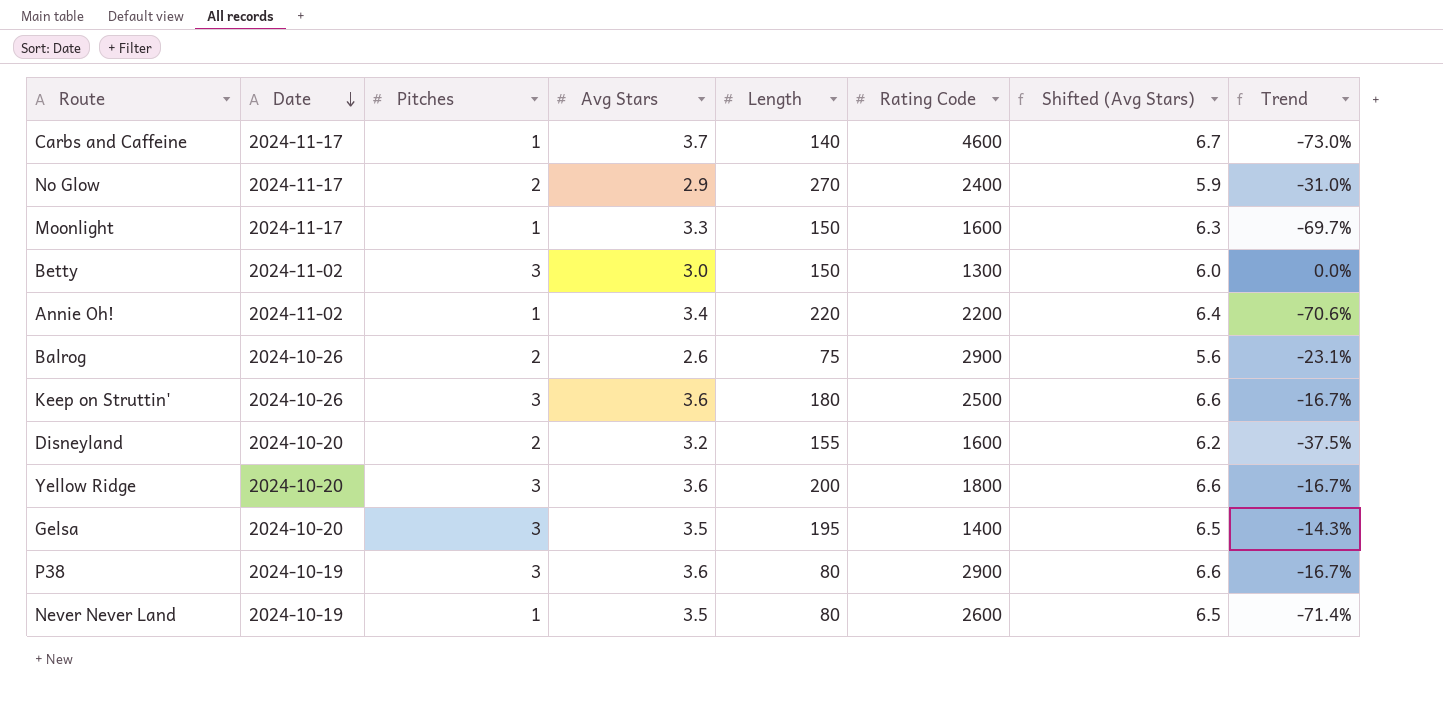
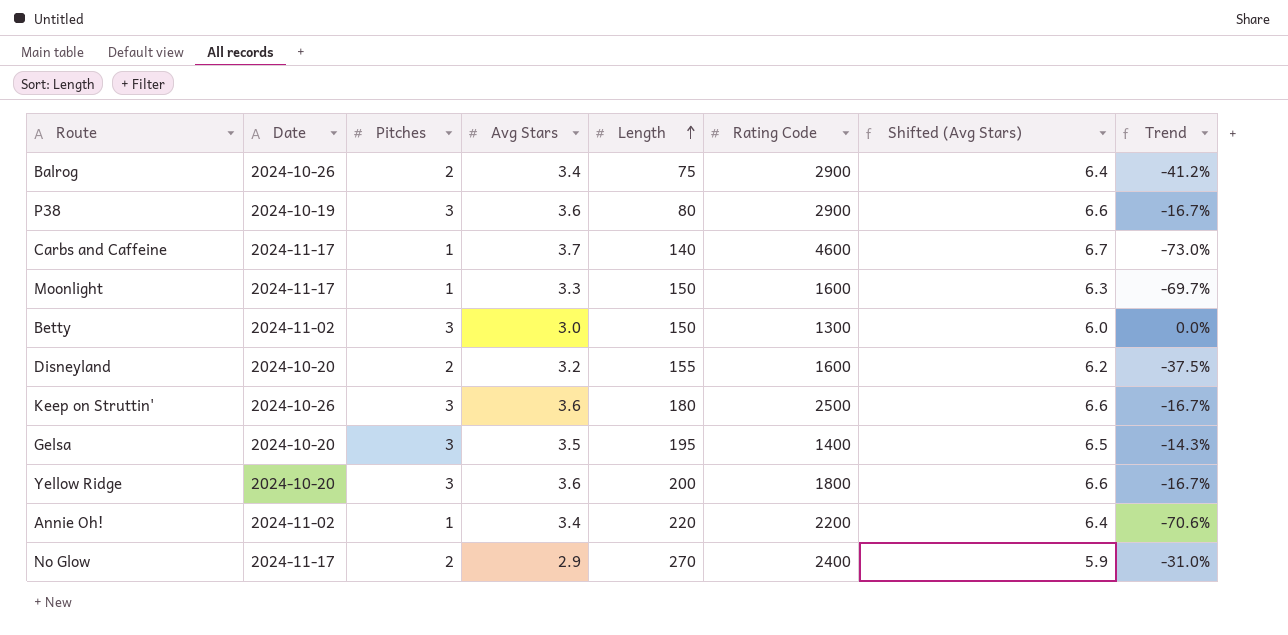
row order: Date descending -> Length ascending
row Never Never Land: 2024-10-19 | 1 | 3.5 | 80 | 2600 | 6.5 | -71.4% -> none
Balrog | Avg Stars: 2.6 -> 3.4
Balrog | Shifted (Avg Stars): 5.6 -> 6.4
Balrog | Trend: -23.1% -> -41.2%

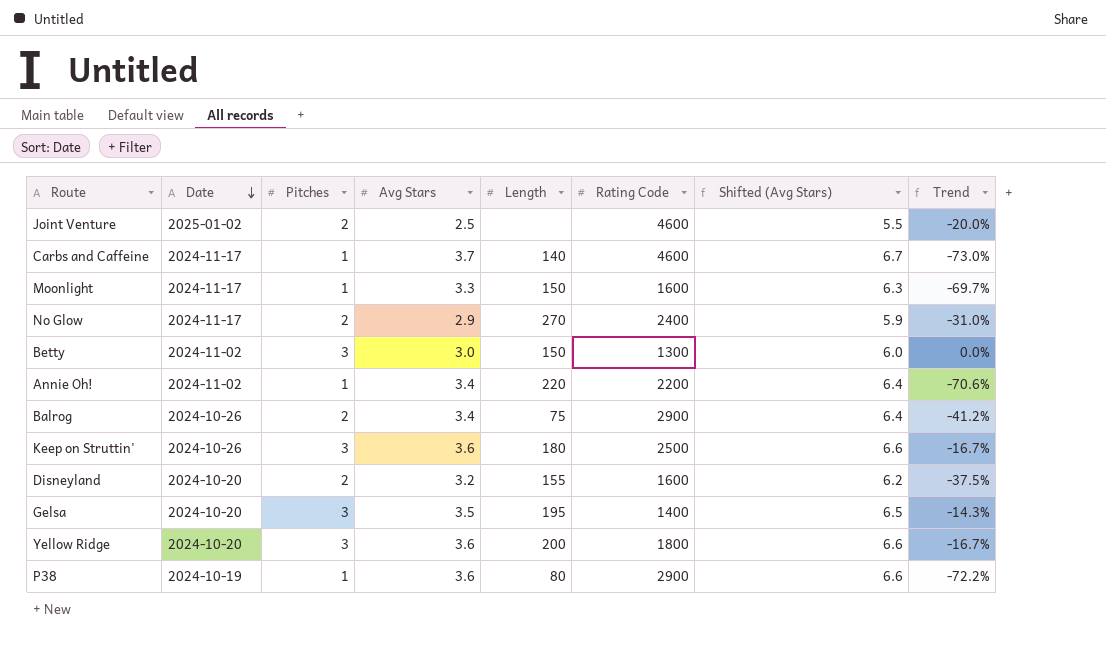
row order: Length ascending -> Date descending
row Joint Venture: none -> 2025-01-02 | 2 | 2.5 | none | 4600 | 5.5 | -20.0%
P38 | Pitches: 3 -> 1
P38 | Trend: -16.7% -> -72.2%

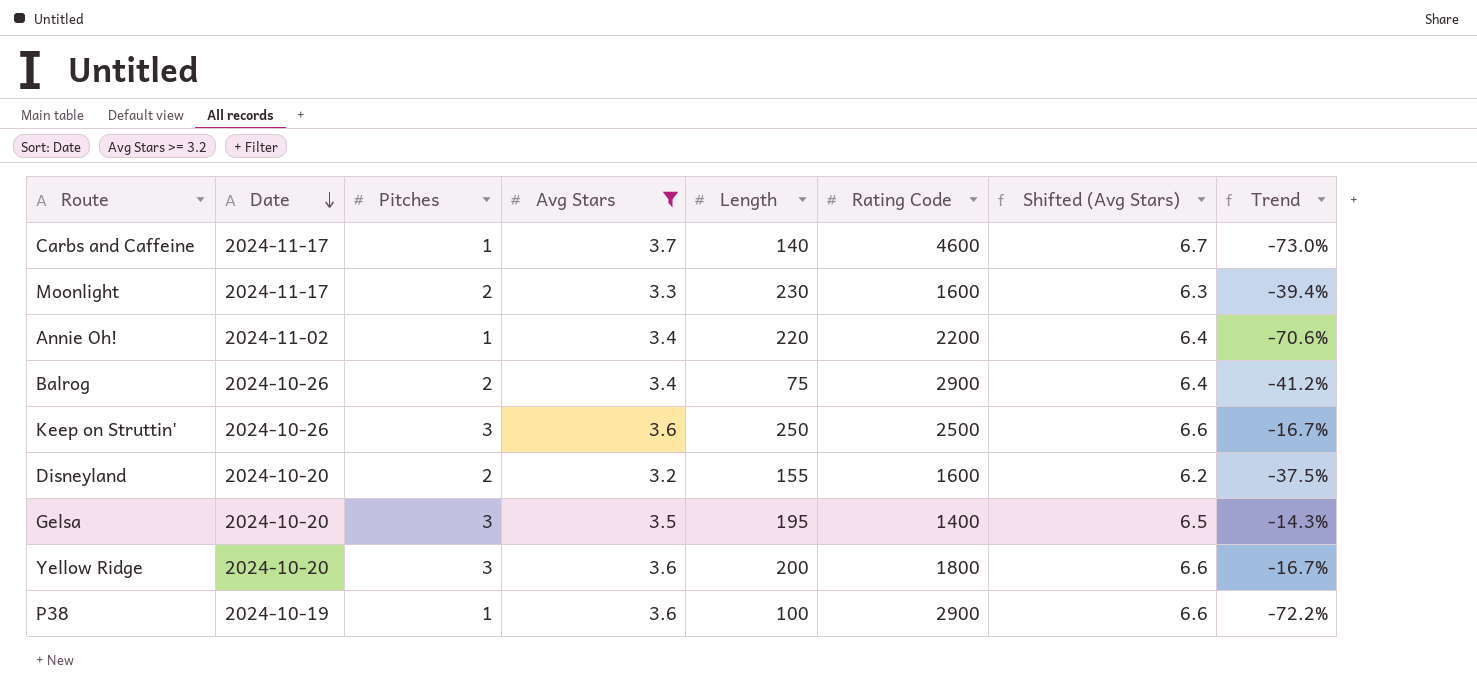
filter: none -> Avg Stars >= 3.2
Moonlight | Pitches: 1 -> 2
Moonlight | Length: 150 -> 230
Moonlight | Trend: -69.7% -> -39.4%
Keep on Struttin' | Length: 180 -> 250
P38 | Length: 80 -> 100

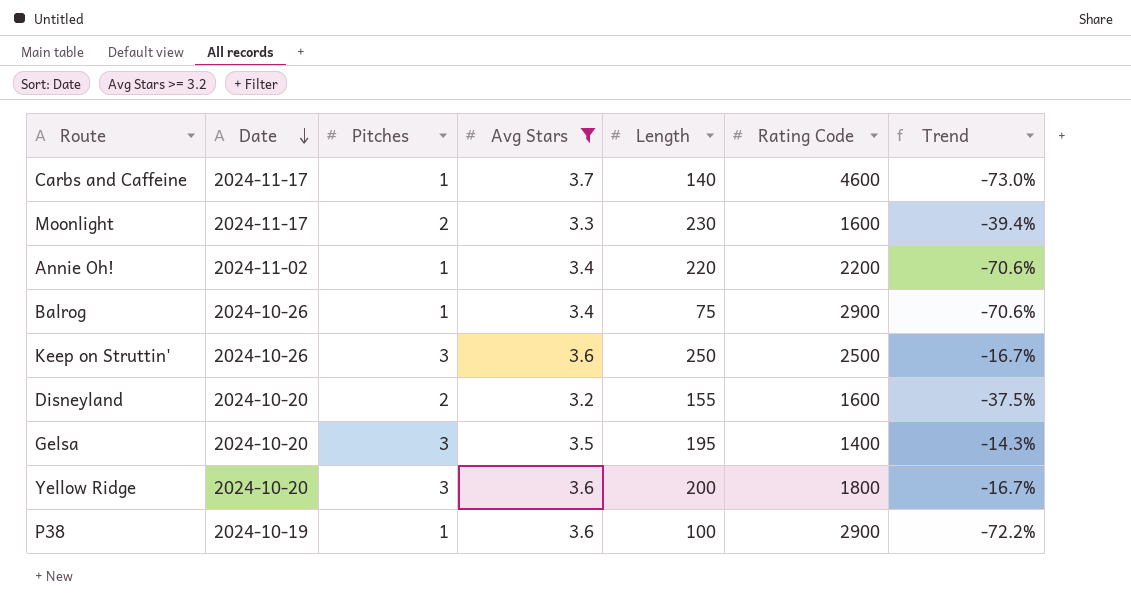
column Shifted (Avg Stars) | formula: [Avg Stars] + 3 -> none
Balrog | Pitches: 2 -> 1
Balrog | Trend: -41.2% -> -70.6%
========================
Leave the pictures out and return the rest of the material exactly.

**Answer to the problem**.
row order: Date descending -> Length ascending
row Never Never Land: 2024-10-19 | 1 | 3.5 | 80 | 2600 | 6.5 | -71.4% -> none
Balrog | Avg Stars: 2.6 -> 3.4
Balrog | Shifted (Avg Stars): 5.6 -> 6.4
Balrog | Trend: -23.1% -> -41.2%

row order: Length ascending -> Date descending
row Joint Venture: none -> 2025-01-02 | 2 | 2.5 | none | 4600 | 5.5 | -20.0%
P38 | Pitches: 3 -> 1
P38 | Trend: -16.7% -> -72.2%

filter: none -> Avg Stars >= 3.2
Moonlight | Pitches: 1 -> 2
Moonlight | Length: 150 -> 230
Moonlight | Trend: -69.7% -> -39.4%
Keep on Struttin' | Length: 180 -> 250
P38 | Length: 80 -> 100

column Shifted (Avg Stars) | formula: [Avg Stars] + 3 -> none
Balrog | Pitches: 2 -> 1
Balrog | Trend: -41.2% -> -70.6%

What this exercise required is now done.